### Exercise goal:
Select the lines below containing the word "home".

[Stored items]

_ _ _ _ _

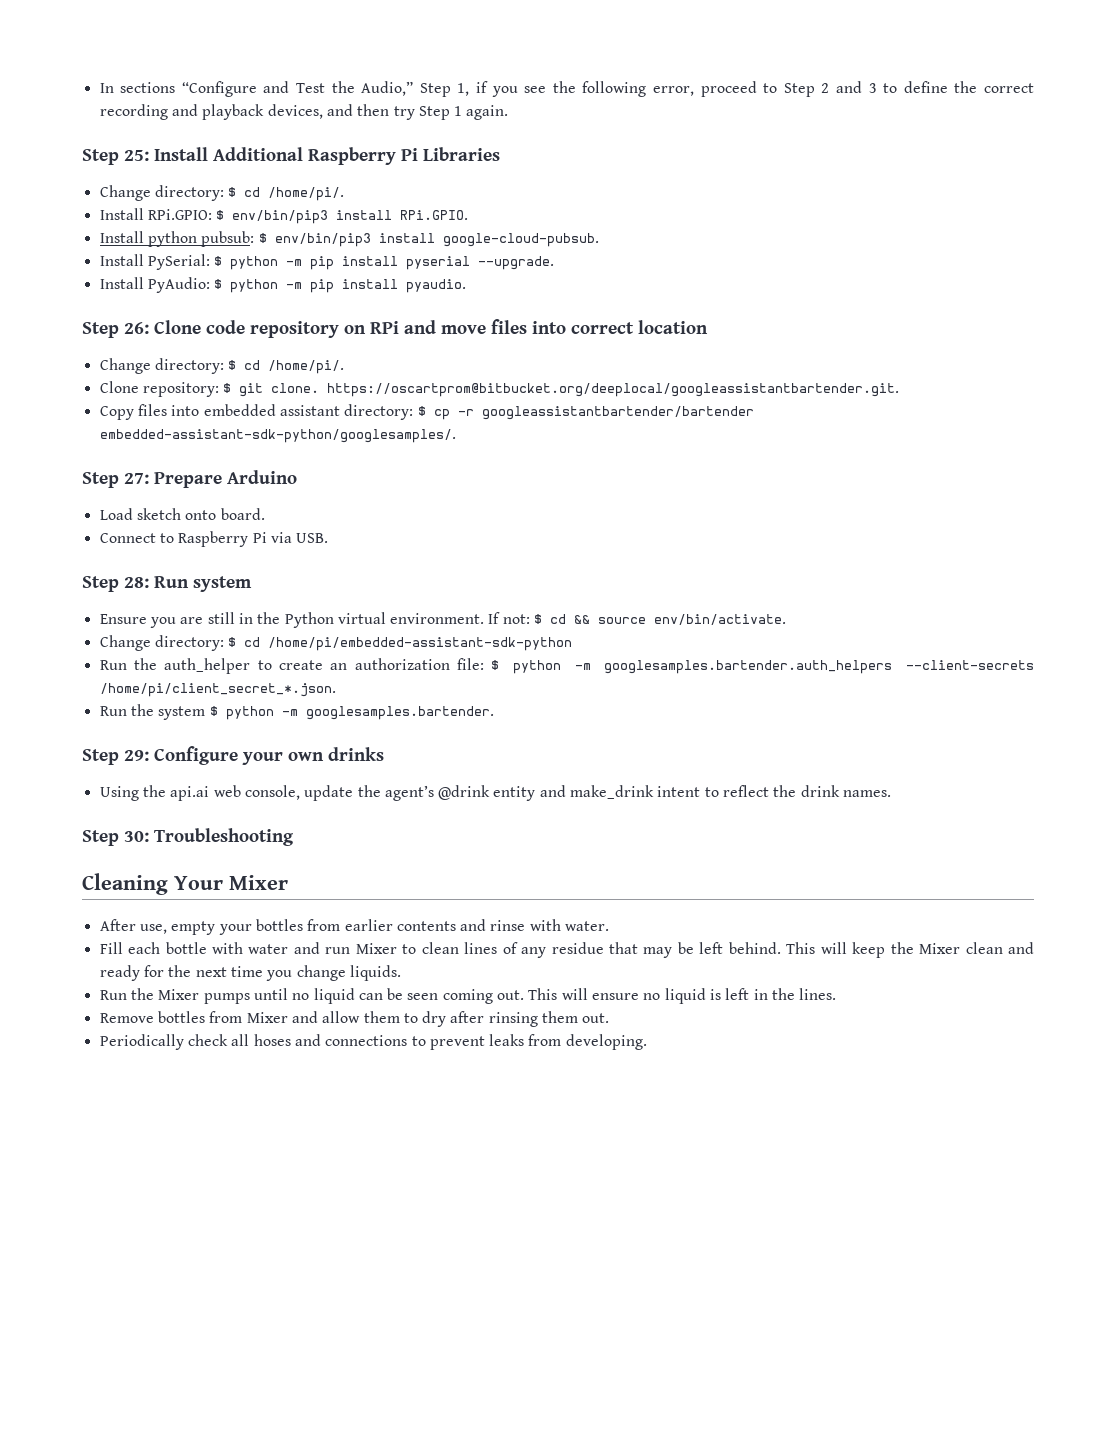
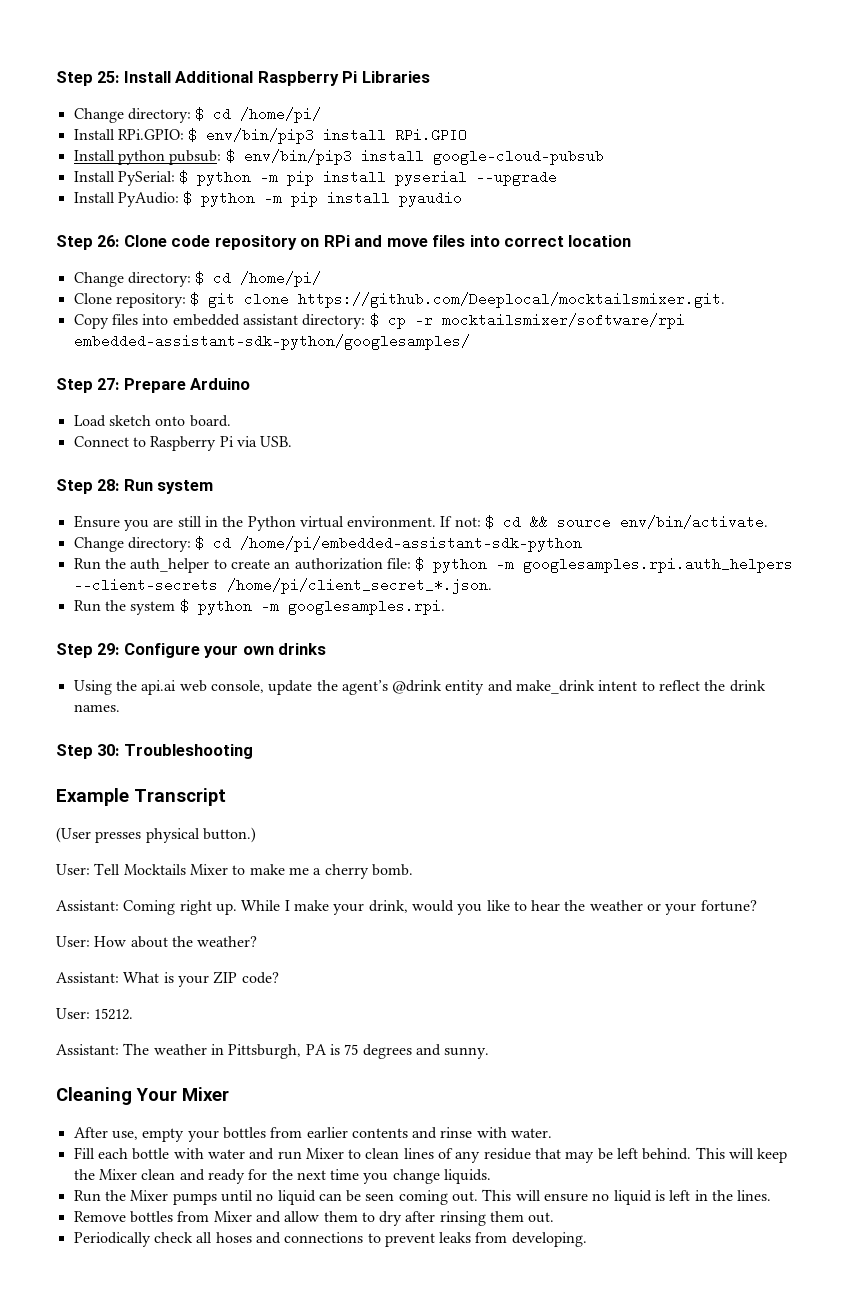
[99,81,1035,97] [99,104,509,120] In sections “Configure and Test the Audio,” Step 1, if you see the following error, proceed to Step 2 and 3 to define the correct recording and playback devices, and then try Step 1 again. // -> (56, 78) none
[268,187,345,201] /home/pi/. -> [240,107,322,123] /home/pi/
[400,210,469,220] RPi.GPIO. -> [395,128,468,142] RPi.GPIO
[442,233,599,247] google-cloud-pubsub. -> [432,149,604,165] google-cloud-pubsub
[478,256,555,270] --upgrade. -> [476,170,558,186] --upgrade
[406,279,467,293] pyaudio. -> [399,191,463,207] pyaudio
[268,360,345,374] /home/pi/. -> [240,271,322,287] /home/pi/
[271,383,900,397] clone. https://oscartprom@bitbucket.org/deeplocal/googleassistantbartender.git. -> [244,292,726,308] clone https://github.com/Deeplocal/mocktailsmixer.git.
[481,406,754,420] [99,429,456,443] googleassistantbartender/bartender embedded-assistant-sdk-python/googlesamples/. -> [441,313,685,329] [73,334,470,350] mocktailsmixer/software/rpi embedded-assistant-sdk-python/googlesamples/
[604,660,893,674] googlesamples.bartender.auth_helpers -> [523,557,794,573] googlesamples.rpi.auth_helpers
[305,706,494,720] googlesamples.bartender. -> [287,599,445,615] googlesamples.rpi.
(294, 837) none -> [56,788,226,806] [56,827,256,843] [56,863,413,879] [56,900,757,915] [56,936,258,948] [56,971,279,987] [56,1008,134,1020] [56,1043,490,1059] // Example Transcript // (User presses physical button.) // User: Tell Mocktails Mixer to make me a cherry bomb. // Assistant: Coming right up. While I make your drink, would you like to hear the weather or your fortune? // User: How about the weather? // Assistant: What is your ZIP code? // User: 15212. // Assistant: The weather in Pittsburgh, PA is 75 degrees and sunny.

_ _ _ _ _

### Exercise response:
[268,187,345,201] /home/pi/. -> [240,107,322,123] /home/pi/
[268,360,345,374] /home/pi/. -> [240,271,322,287] /home/pi/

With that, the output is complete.